Fez uma pausa e continuou: 
 
 "Velhos levianos,  o que os senhores faziam quando eu chegava em casa 
com objetos  não comprados pelos senhores? bolas e carrinhos  que nem sabiam de onde vinham?.
 O que faziam quando eu saía , dizia
 que ia estudar e os senhores nunca foram até a minha escola , 
não queriam saber das minhas notas, nunca  conversaram 
com os professores, nem sabiam onde eu estudava, aliás nunca se sentaram
 para me orientar"
  
Parou, respirou e com o olhar distante deu continuidade ao seu relato.

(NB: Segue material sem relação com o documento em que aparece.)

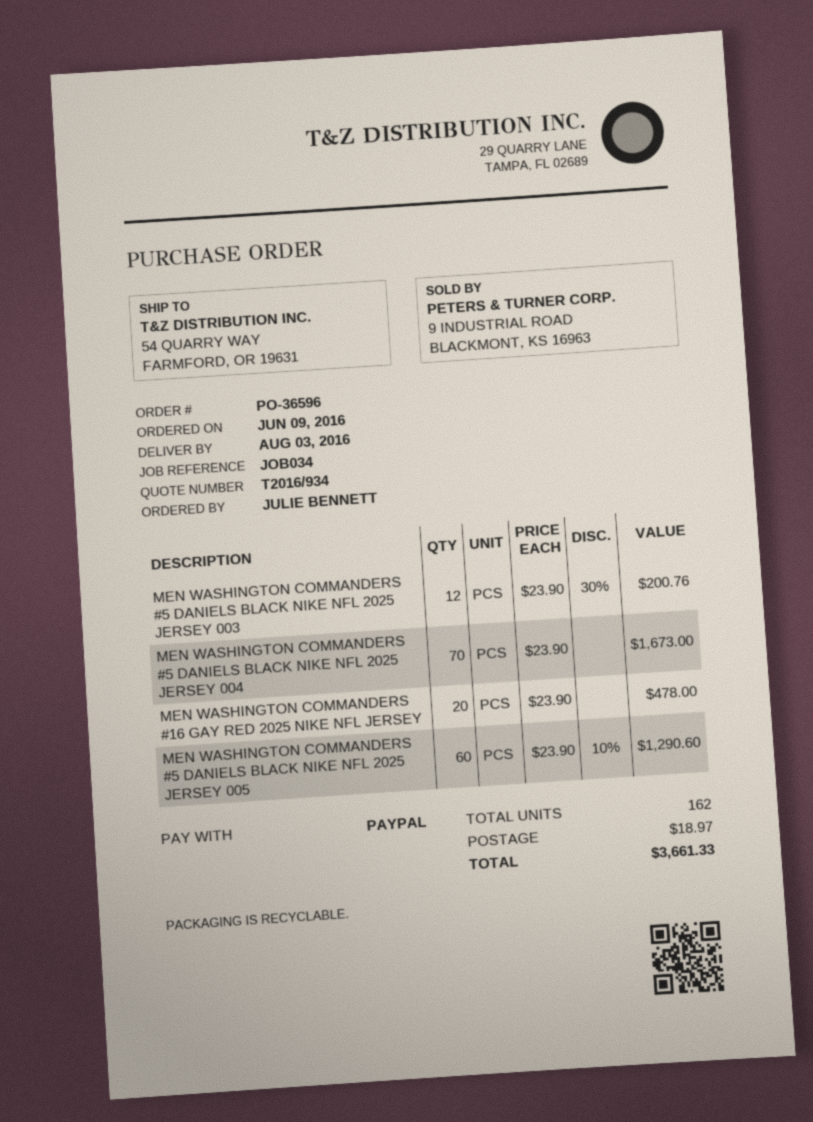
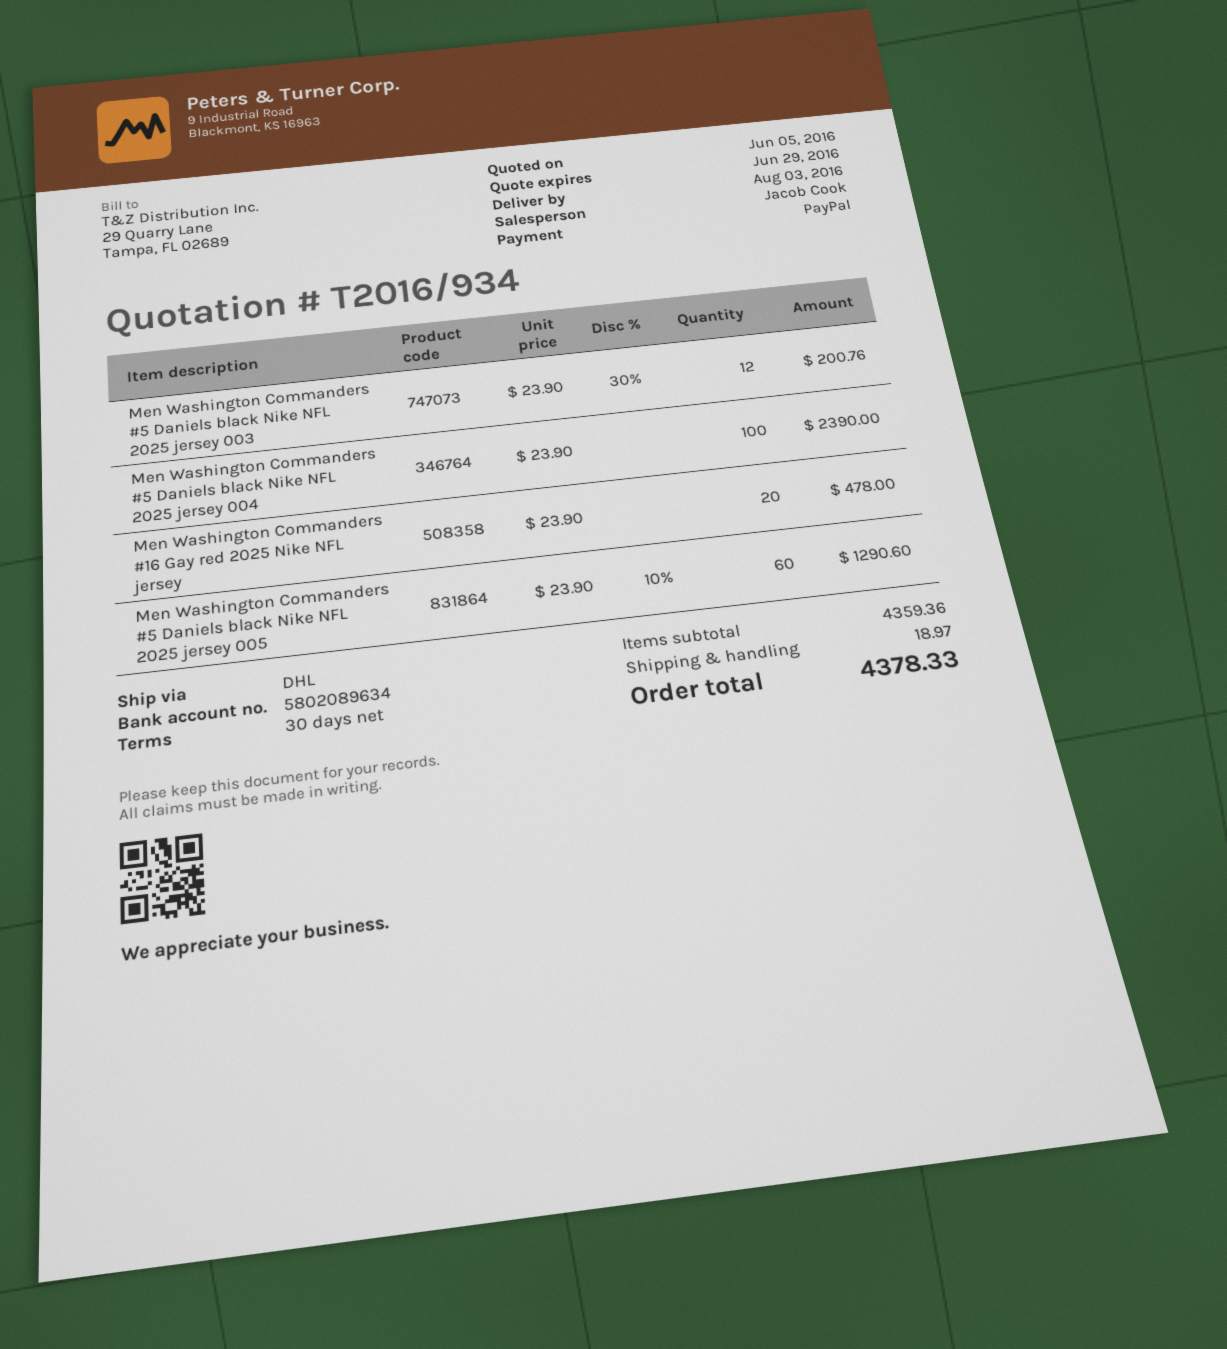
MEN WASHINGTON COMMANDERS #5 DANIELS BLACK NIKE NFL 2025 JERSEY 004: 70 x 23.90 = 1673.00 -> 100 x 23.90 = 2390.00
total: 3661.33 -> 4378.33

      "Seu delegado , com 14 anos de idade, quando não dormia em casa , dizia que 
dormia nas casas dos amigos e eles nunca questionaram quem eram, 
onde moravam, o que faziam e quem eram os seus pais. 
Comecei a trazer dinheiro, bicicletas, relógios , jóias , roupas e produtos alimentícios . Ficavam com parte do dinheiro, mostravam-se satisfeitos, enchiam a barriga , não perguntavam de onde vinham e como eram adquiridos.
Assistiam os piores programas de televisão e achavam corretos. Viam filmes de assaltos, roubos, sexos e de falcatruas, só assistiam programas deseducadores .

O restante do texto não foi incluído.